シマフジバカマ   Eupatorium luchuense Nakai
キールンフジバカマ Eupatorium luchuense Nakai var. kiirunense Kitam.
サワシマフジバカマ Eupatorium x tawadae Kitam.
マルバフジバカマ  Ageratina altissima (L.) R.M.King et H.Rob.
アメリカフジバカマ Ageratina aromatica (L.) Spach
これらや他のEupatoriumの類により、交配種や雑種が見られる様になるのではと思われます。

園芸種として観賞の目的で植栽されるのには構いませんが、薬用植物と混同視することだけは避けたいものです。

園芸店などで販売されている"サワフジバカマ"を、比較して頂くのに載せておきます。
サワフジバカマ サワフジバカマ サワフジバカマ 茎の相違 サワヒヨドリ サワヒヨドリの冠毛
 画像をクリックで拡大(此処へは"戻る"をクリック)

サワフジバカマの茎・鋸歯・花色(白や赤色)や、藤袴とサワフジバカマの紫点の有無に・・・      サワフジバカマはフジバカマとサワヒヨドリの交雑種との説があり、サワヒヨドリの冠毛も掲載しました。

 冠毛はキク科の植物の同定に必要な部位で、ヒヨドリバナとフヂバカマ(藤袴)は小花の先端とほぼ同じ長さですが、サワヒヨドリはヒヨドリバナやフヂバカマ(藤袴)より短いです。
この様なことから交雑種のサワフジバカマなどは?と、調査した結果がサワフジバカマなどの園芸種は、更に短かいことが分った次第です。

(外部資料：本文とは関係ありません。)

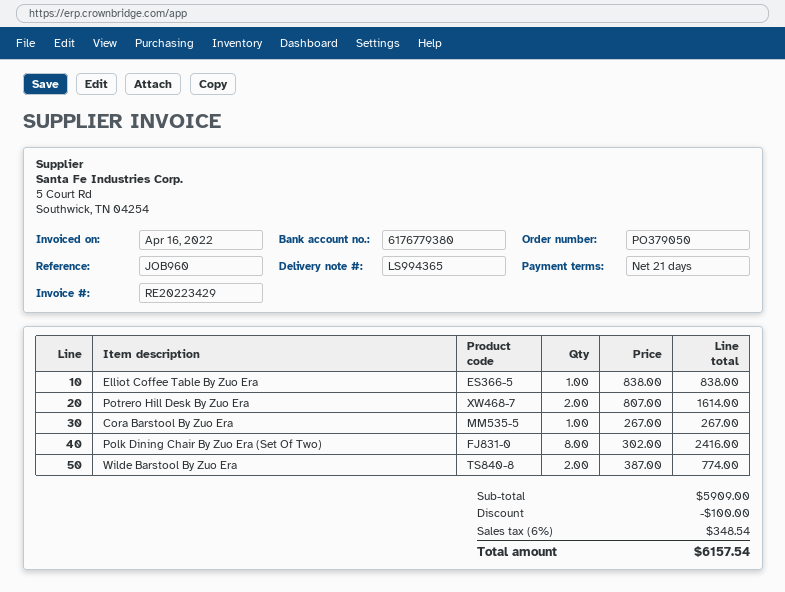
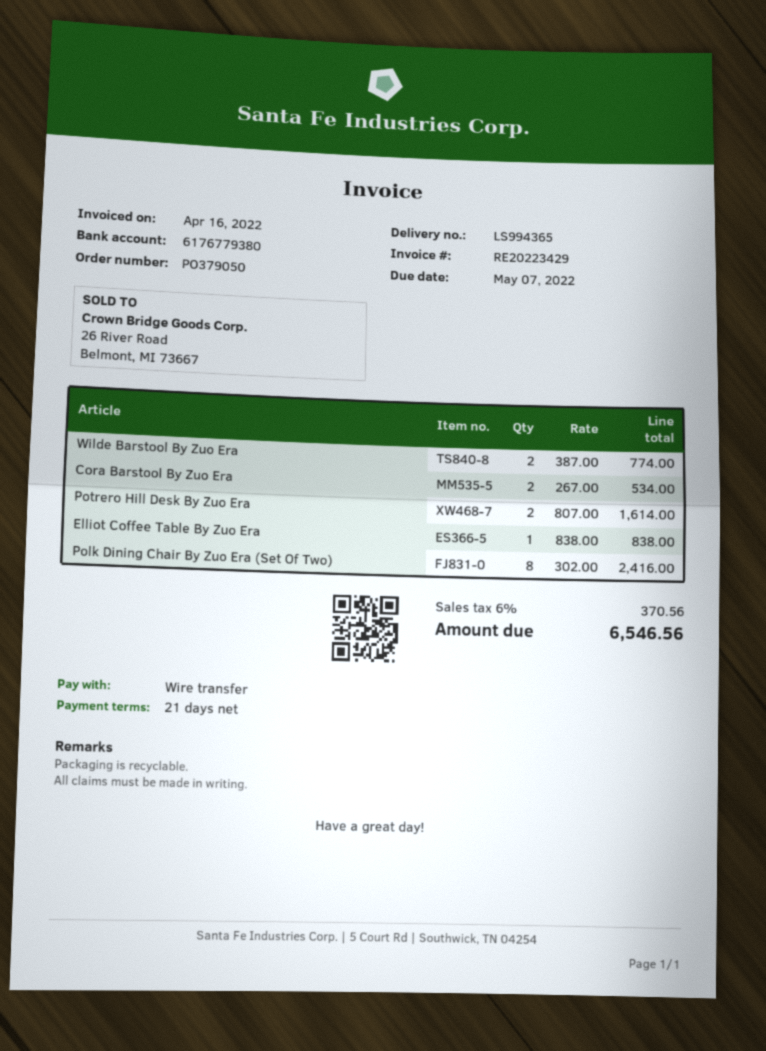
Cora Barstool By Zuo Era: 1 x 267.00 = 267.00 -> 2 x 267.00 = 534.00
discount: 100.00 -> none
tax: 6% = 348.54 -> 6% = 370.56
total: 6157.54 -> 6546.56

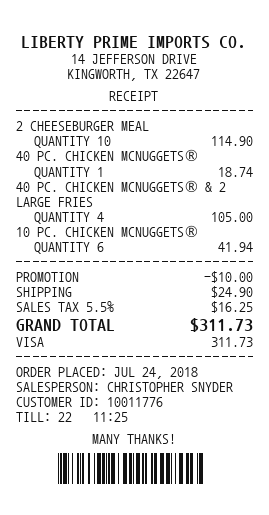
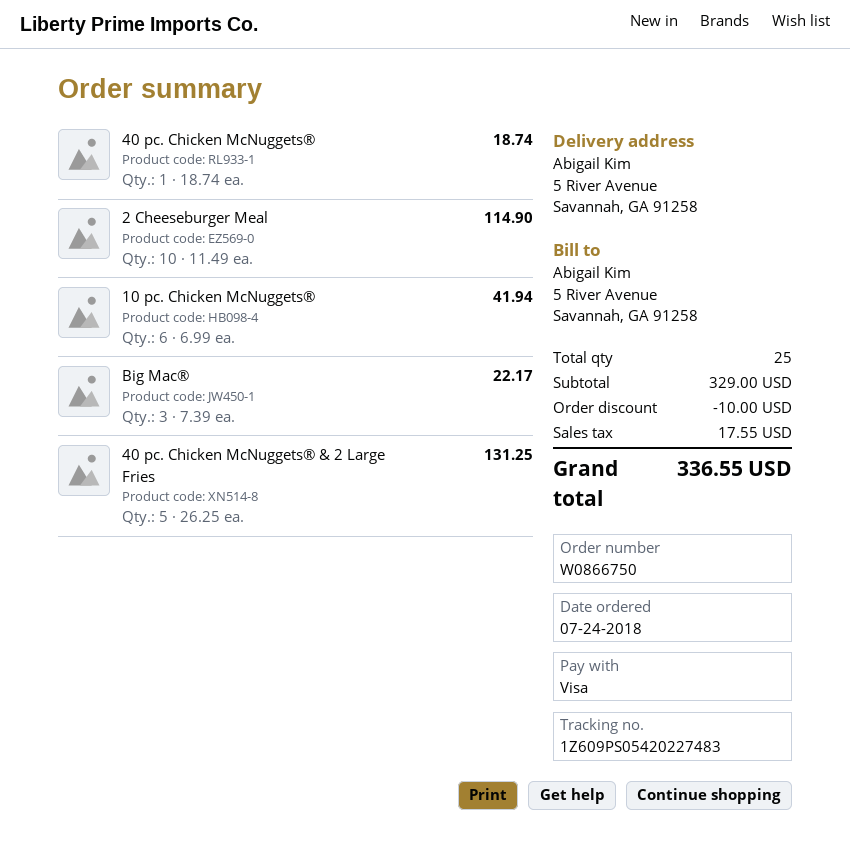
40 PC. CHICKEN MCNUGGETS® & 2 LARGE FRIES: 4 for 105.00 -> 5 for 131.25
Big Mac®: none -> 3 for 22.17
shipping: 24.90 -> none
tax: 16.25 -> 17.55
total: 311.73 -> 336.55

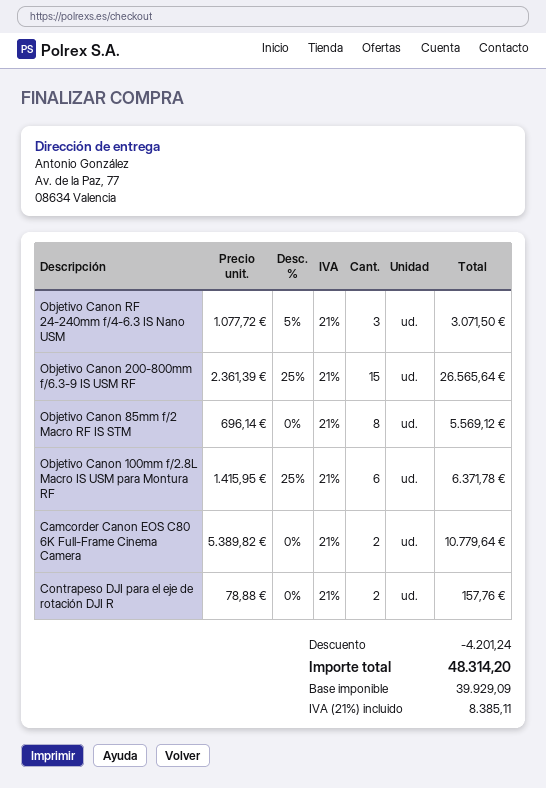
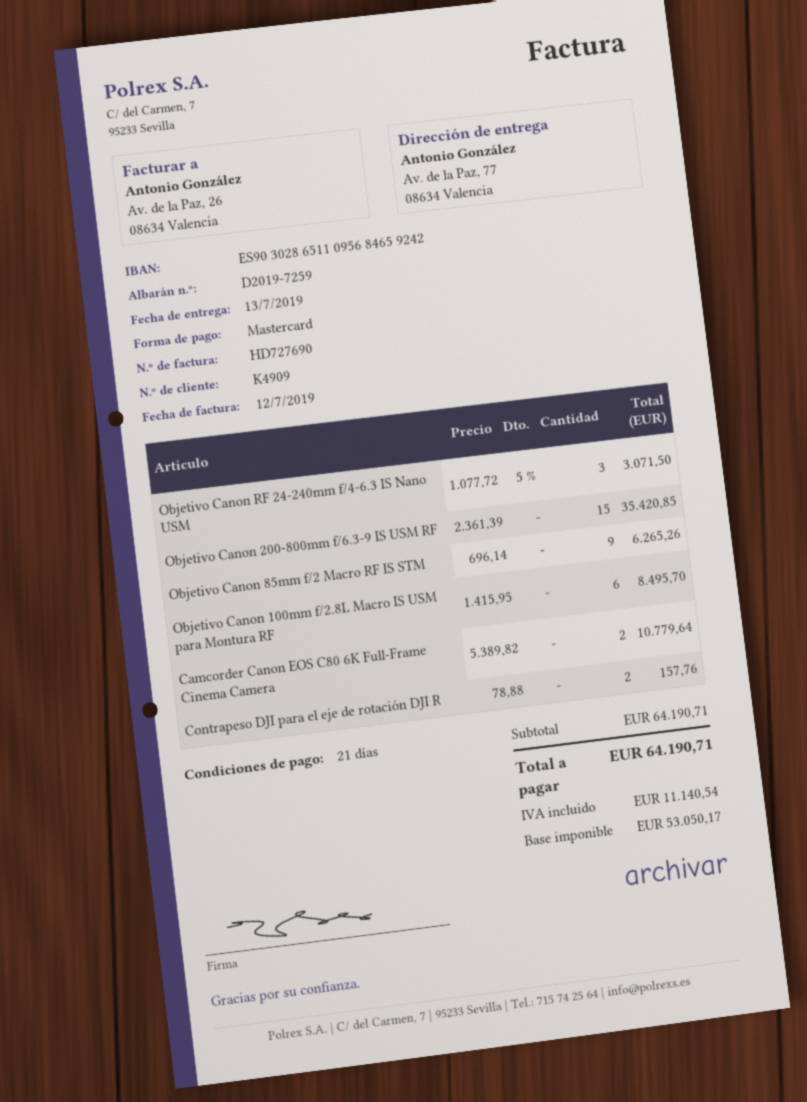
Objetivo Canon 200-800mm f/6.3-9 IS USM RF: 15 x 2361.39 - 25% = 26565.64 -> 15 x 2361.39 = 35420.85
Objetivo Canon 85mm f/2 Macro RF IS STM: 8 x 696.14 = 5569.12 -> 9 x 696.14 = 6265.26
Objetivo Canon 100mm f/2.8L Macro IS USM para Montura RF: 6 x 1415.95 - 25% = 6371.78 -> 6 x 1415.95 = 8495.70
discount: 4201.24 -> none
net: 39929.09 -> 53050.17
tax: 8385.11 -> 11140.54
total: 48314.20 -> 64190.71

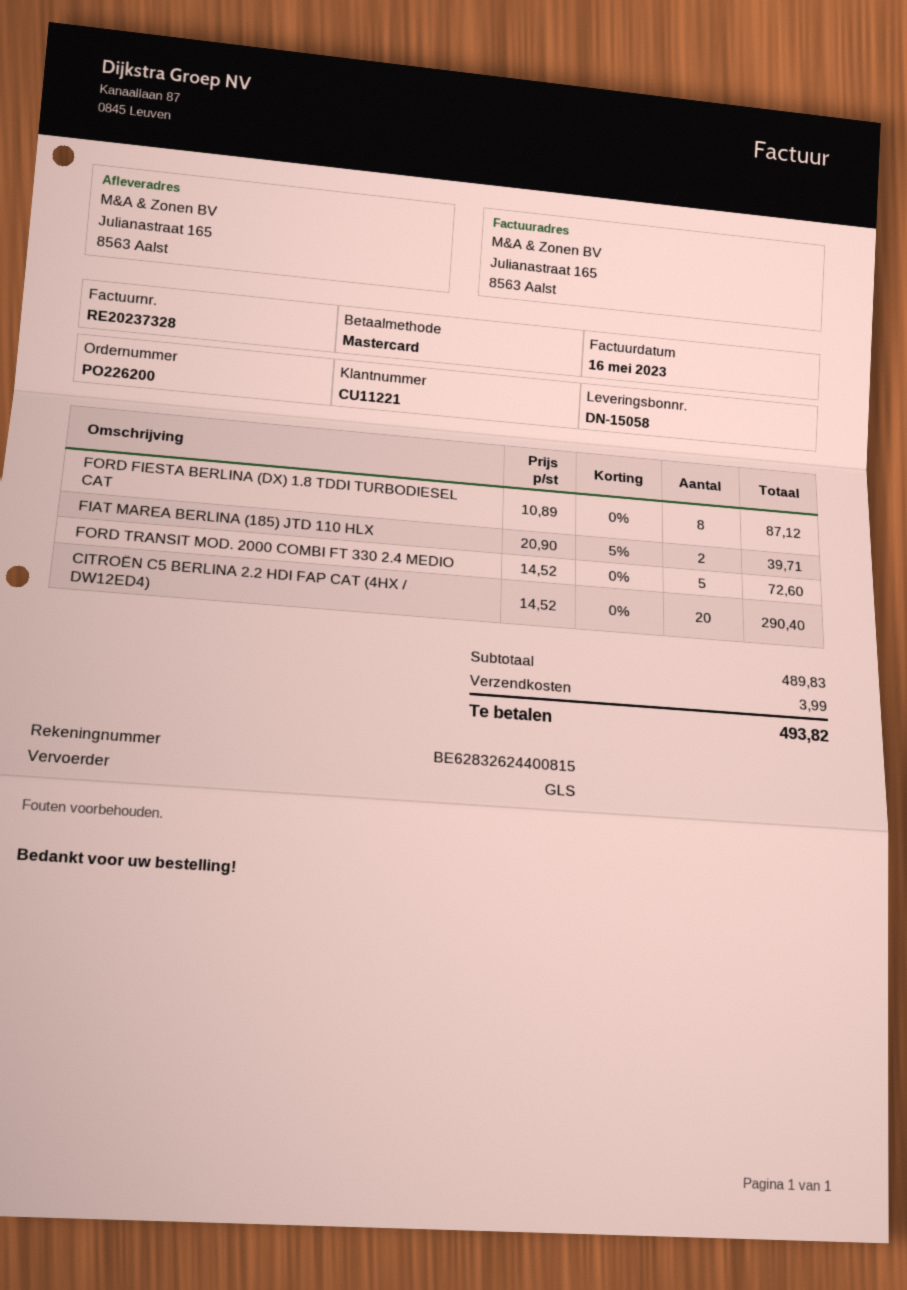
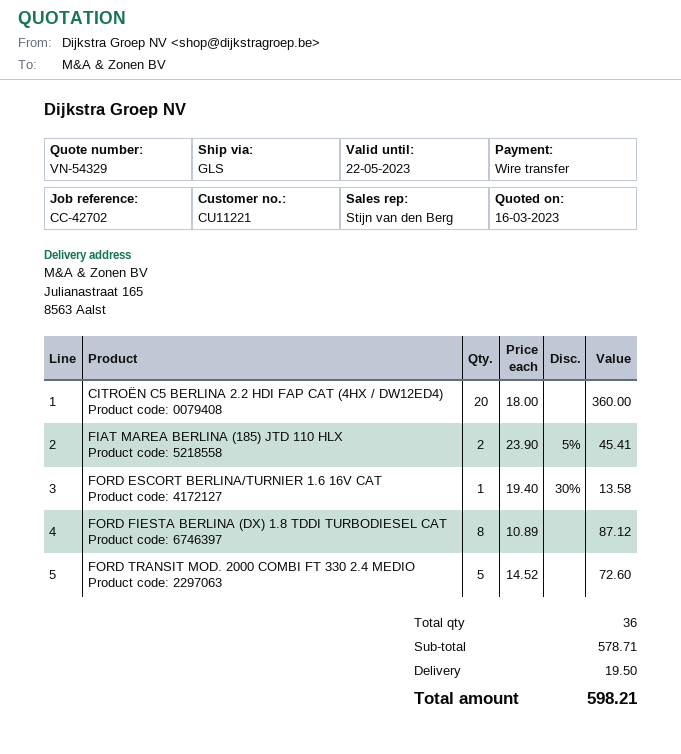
payment method: Mastercard -> bank transfer
FIAT MAREA BERLINA (185) JTD 110 HLX: 2 x 20.90 - 5% = 39.71 -> 2 x 23.90 - 5% = 45.41
CITROËN C5 BERLINA 2.2 HDI FAP CAT (4HX / DW12ED4): 20 x 14.52 = 290.40 -> 20 x 18.00 = 360.00
FORD ESCORT BERLINA/TURNIER 1.6 16V CAT: none -> 1 x 19.40 - 30% = 13.58
subtotal: 489.83 -> 578.71
shipping: 3.99 -> 19.50
total: 493.82 -> 598.21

 どんな植物にも固体差は有るようですので、冠毛が決定的な相違点になるとは断言出来ませんが、 花の色や葉が三裂するのが藤袴の特徴とされているが、同定は出来ないのではと愚考している次第です。
  ネット検索でゲットされる画像では、何の規制も無いままにサワフジバカマなどの園芸種の写真 を掲載して、フジバカマとしての説明文の一部に、異なる植物であろうと記載してあったり、
フジバカマ(藤袴)そのもので有るかの様な、解説をされているものが見受けられますので、真偽の
ほどをお訊ねするようにはしていますが・・・

    此れからのネット社会に於いては、真偽の情報の中から適切なものを正確に
    選別する知識と智慧が、必要になって来ると愚考している次第です。

  植物学者では有りませんが、混同視されるのを避けて頂きたいことで敢えて記載してみました。
ご覧下さりお気付きになられた事は夫々の確認にも繋がりますから、お互いに忌憚無く問い掛けら
れたら幸甚と思います。

    乱文な愚見をお目通し下さり有難う御座いました。